Published July 25, 2018 by Tom Porter

Senior Spends Summer Working for Electoral Reform

Benjamin Ratner ’19 has lofty goals for his summer internship: he wants to help bring about structural reform to our political system.
Benjamin Ratner ’19
Benjamin Ratner ’19
Since the end of the semester, Benjamin Ratner ’19 has been spending most of his time in Takoma Park, Maryland, working for FairVote—a nonprofit dedicated to electoral reform. Ratner is one of eighty students awarded grants this summer from Bowdoin’s funded internship program, which provides recipients with a generous stipend to live on while they pursue internships or projects of their choice.

“I applied to work at FairVote because I see voting—and participation in our democracy more broadly—as a profoundly empowering experience, and I want to work toward a world where every person has a hand in the decisions that govern their communities. That idea is central to FairVote’s mission,” says Ratner, who is a government major and history minor.

He was also attracted to the idea of working for a small nonprofit where he would be an important part of the team, rather than something like a congressional office, where he says he would be doing a lot of grunt work. “FairVote has done an excellent job integrating the interns into the daily projects that go into the group’s national strategy.

“FairVote’s primary focus,” Ratner explains, “is on promoting ranked-choice voting (RCV) at every level of government, but we’re also working to advance forms of proportional representation and give more people a voice in politics.” His position at the group is electoral systems and reform research intern. “As a member of the research team, I help analyze election data from across the country with a focus on the ways RCV can remedy some glaring defects of our current system,” he says. Ratner also helps the legal team with its research and writes articles for FairVote’s website. He plans to publish an independently researched report by the end of the summer.

It’s rewarding experience, he says. “Like many Americans, I have found myself growing deeply pessimistic with the state of our political institutions. It has been easy to doubt that the democracy I envision and have spent time thinking about at Bowdoin can ever materialize. For these reasons, I have found it really meaningful to be a part of a group that defends the right to vote and is committed to changing our elections for the better.”  

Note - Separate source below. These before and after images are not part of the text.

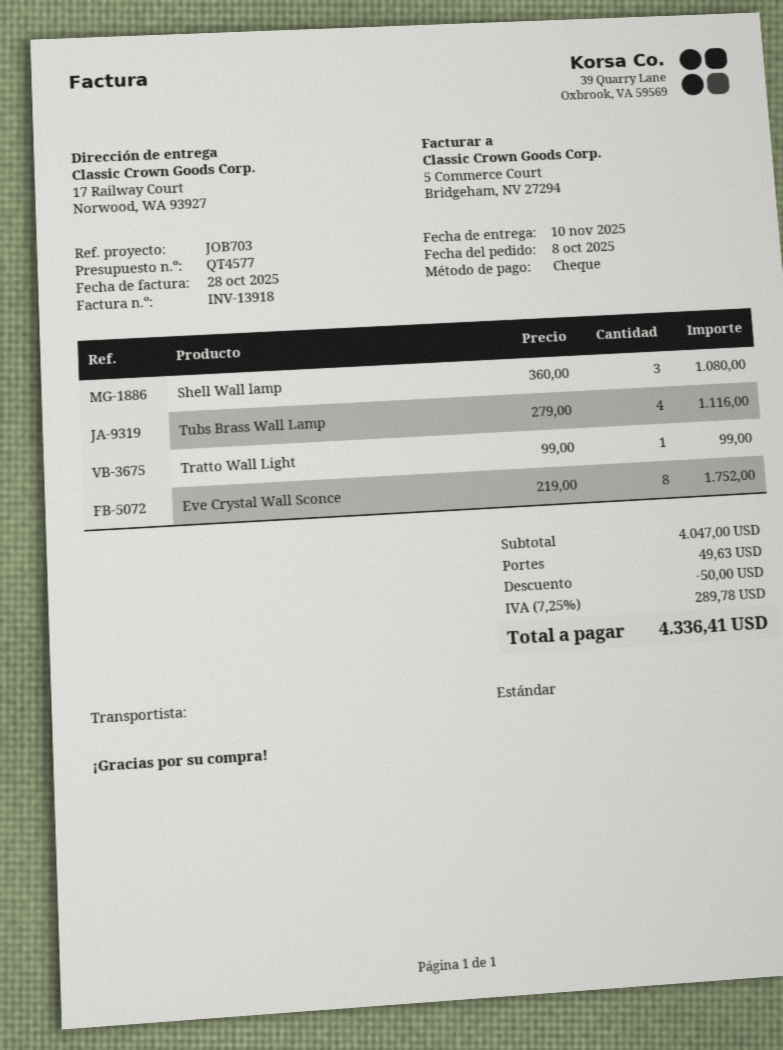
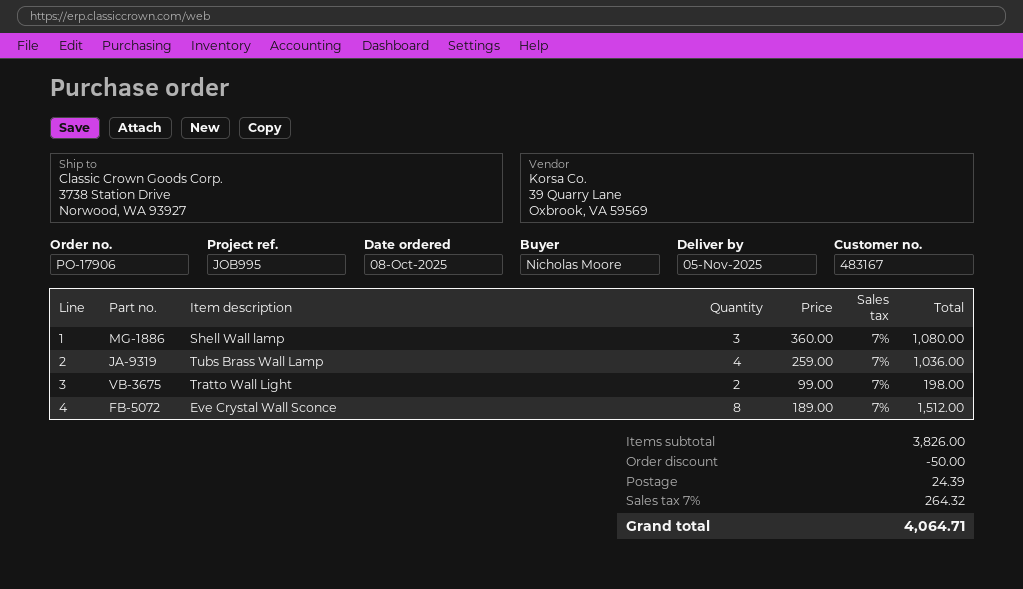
delivery date: 2025-11-10 -> 2025-11-05
reference: JOB703 -> JOB995
ship to: 17 Railway Court, Norwood, WA 93927 -> 3738 Station Drive, Norwood, WA 93927
Tubs Brass Wall Lamp: 4 x 279.00 = 1116.00 -> 4 x 259.00 = 1036.00
Tratto Wall Light: 1 x 99.00 = 99.00 -> 2 x 99.00 = 198.00
Eve Crystal Wall Sconce: 8 x 219.00 = 1752.00 -> 8 x 189.00 = 1512.00
subtotal: 4047.00 -> 3826.00
shipping: 49.63 -> 24.39
tax: 7.25% = 289.78 -> 7% = 264.32
total: 4336.41 -> 4064.71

He says he has learned a lot from FairVote’s combination of on-the-ground advocacy and big-picture research. “One of the highlights so far,” he added, “was using GIS software and statistical modeling to track support for RCV reform among communities of color in Santa Clara, California. I was able to contribute the findings to an amicus curiae brief FairVote filed in a California voting rights case, which aims to remedy vote dilution of Santa Clara’s racial minorities.”

The opportunity to work in an environment he’s passionate about and to be surrounded by like-minded people is an energizing experience, says Ratner, and one that’s given him serious ideas about life after Bowdoin. “I can see definitely see myself working in the voting rights and democracy reform world sometime in the future.”